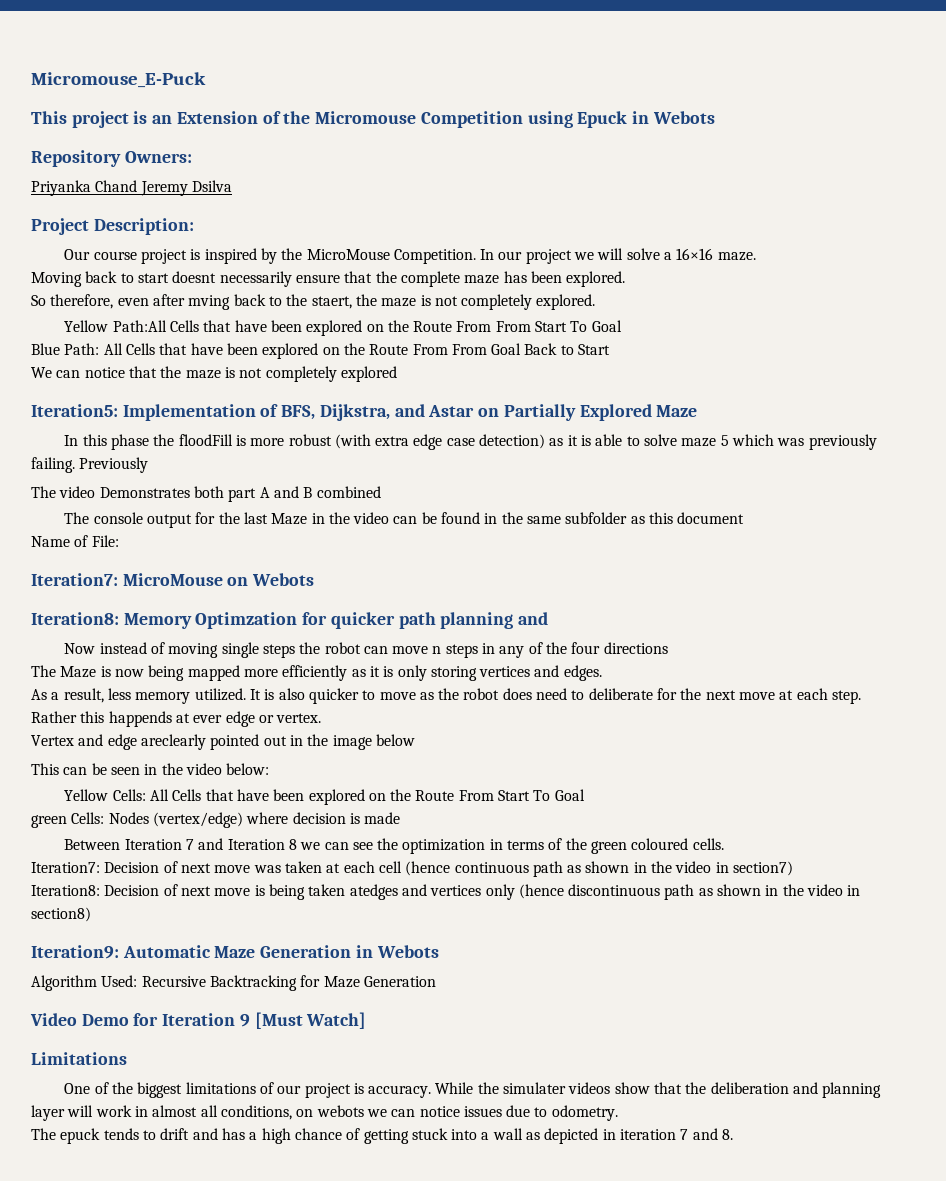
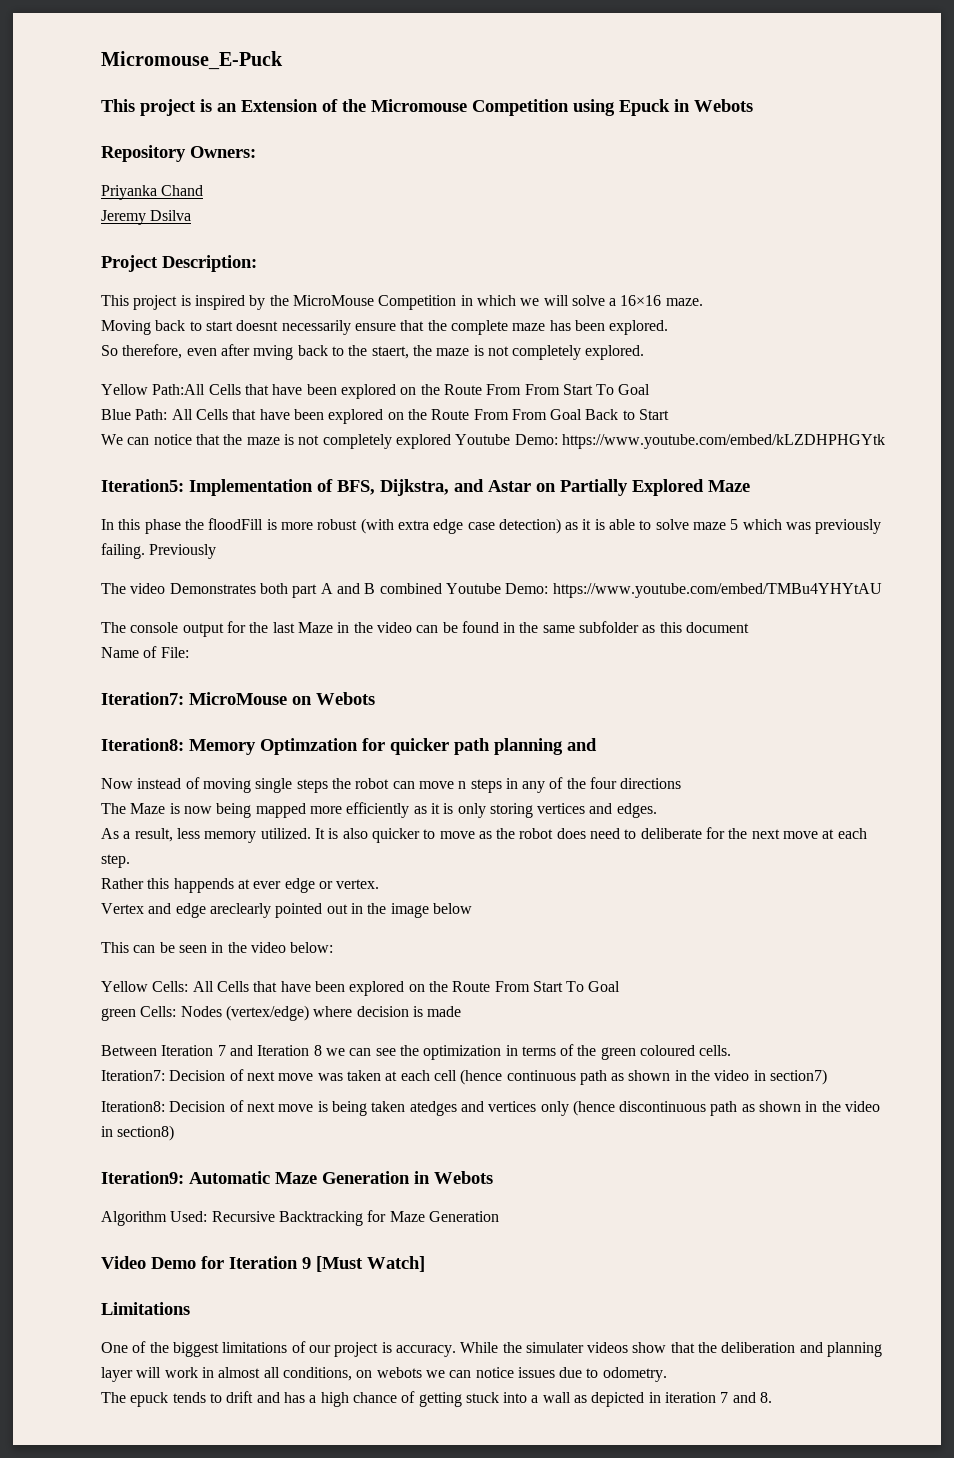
(138, 186) none -> (204, 190) //
[64,249,137,260] Our course -> [101,295,129,306] This
[393,249,572,264] Competition. In our project -> [378,295,516,310] Competition in which
(397, 374) none -> [455,434,885,449] Youtube Demo: https://www.youtube.com/embed/kLZDHPHGYtk
(381, 492) none -> [445,583,882,598] Youtube Demo: https://www.youtube.com/embed/TMBu4YHYtAU

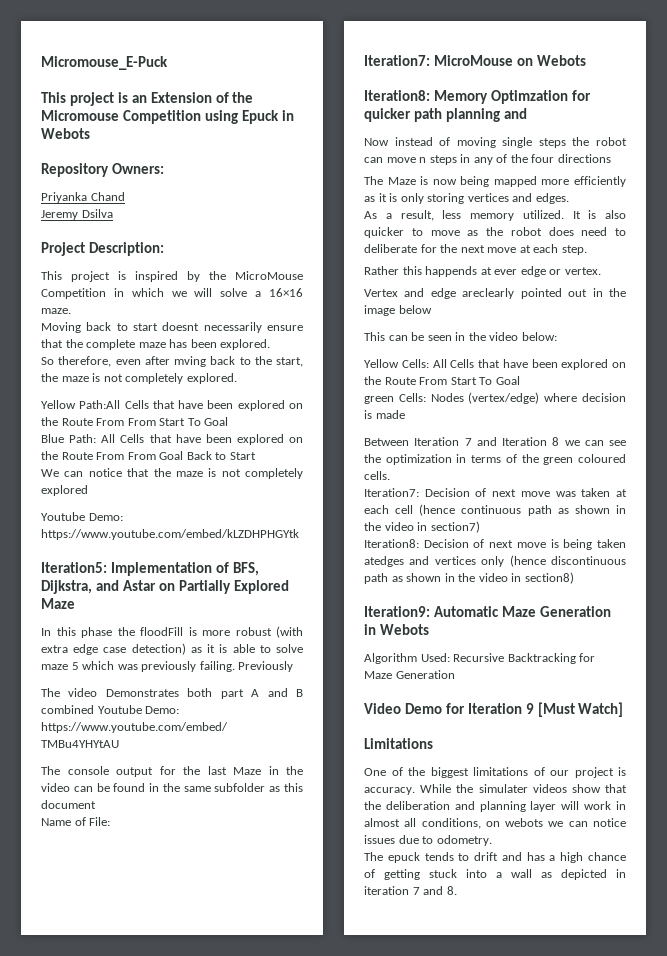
[371,346,409,359] staert, -> [276,357,303,367] start,
(451, 441) none -> (88, 490) //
# # # # #
Nothing should appear in the reply except the lines from the start of the listing above through the line with "(397, 374) none", repeated exactly and free of pictures.

(138, 186) none -> (204, 190) //
[64,249,137,260] Our course -> [101,295,129,306] This
[393,249,572,264] Competition. In our project -> [378,295,516,310] Competition in which
(397, 374) none -> [455,434,885,449] Youtube Demo: https://www.youtube.com/embed/kLZDHPHGYtk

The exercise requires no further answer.